A Sermon Delivered by Rev. Dr. Patrick H. Wrisley on Sunday, October 5, 2025.

This morning is World Communion Sunday. It began back in 1933 when the Rev. Dr. Hugh Kerr of the Shadyside Presbyterian Church in Pittsburgh wanted to have a day where the walls of division come down between denominations and we come gather around that which we all agree. It’s a day the catholic, i.e. universal church, pauses to remember it does not operate in an isolated vacuum. Today Christians of all types from around the world cease talking about their differences with other Christian faiths and come together and share communion celebrating our common family DNA and genealogical ties to Jesus.

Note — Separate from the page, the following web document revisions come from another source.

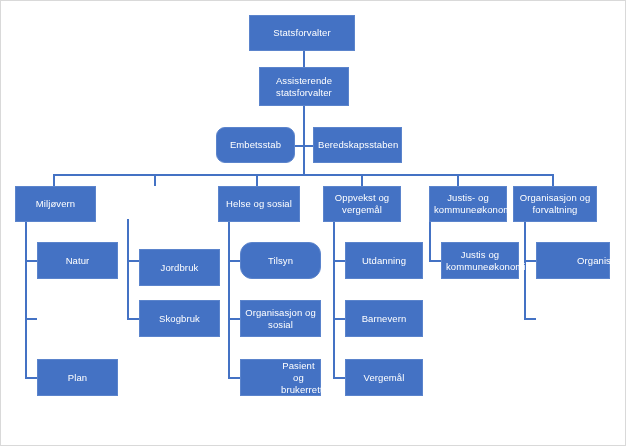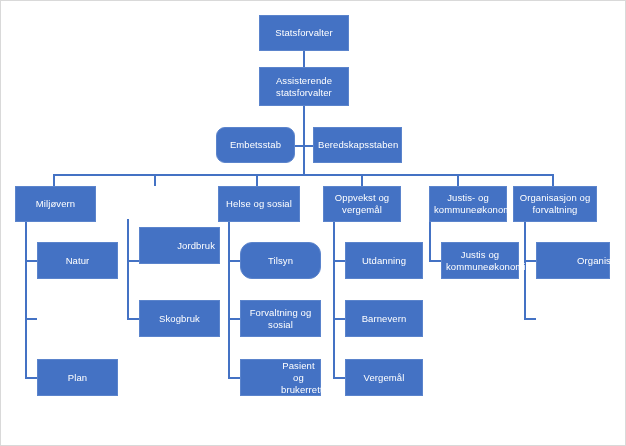"Statsforvalter" div.node { left: 258px -> 248px; width: 90px -> 106px }
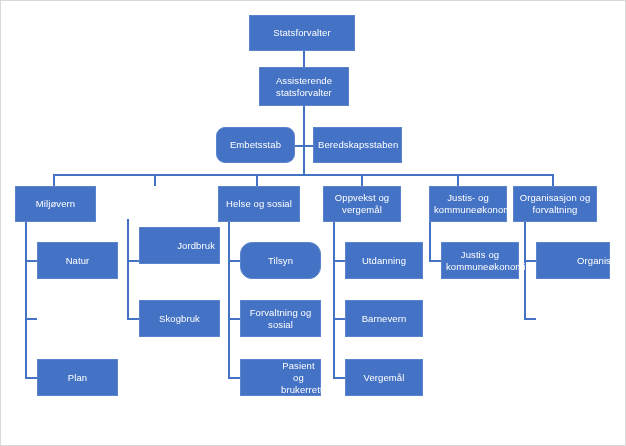"Jordbruk" div.node { text-align: right -> none; top: 226px -> 248px }
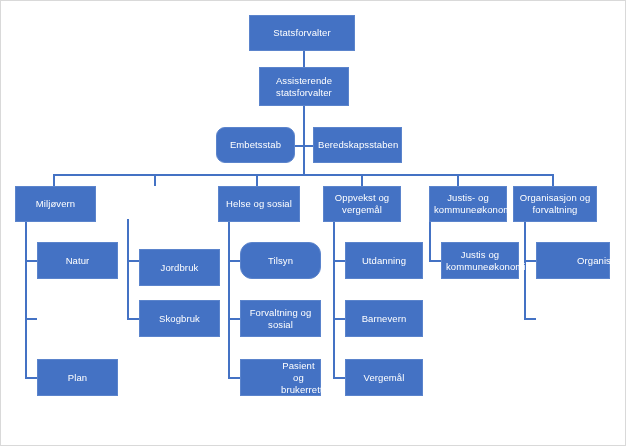"Forvaltning og sosial" span { text: Forvaltning -> Organisasjon }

We meet each other at the common space we share called the communion table.[1] The Table is a visible sign of God’s extravagant grace expressed to us in Christ.

Communion, particularly Worldwide Communion, is all about relationships. God’s relationship with us, our relationship with God, and our relationship with one another. Our scripture text today comes from the Gospel of Luke. It’s a text that highlights these three interconnected relationships.

As I stuck my hands into the mud of this scripture, I quickly discovered that Luke 17:1-10 are not four disparate, non-related teachings but are instead woven together to highlight these three relationships of God with us, of us with God, and each of us with one another. So, although the lectionary directs us to look at verses 5-10, we are going to look at the whole unit of these four teachings Jesus provides. It will help the lectionary text make more sense.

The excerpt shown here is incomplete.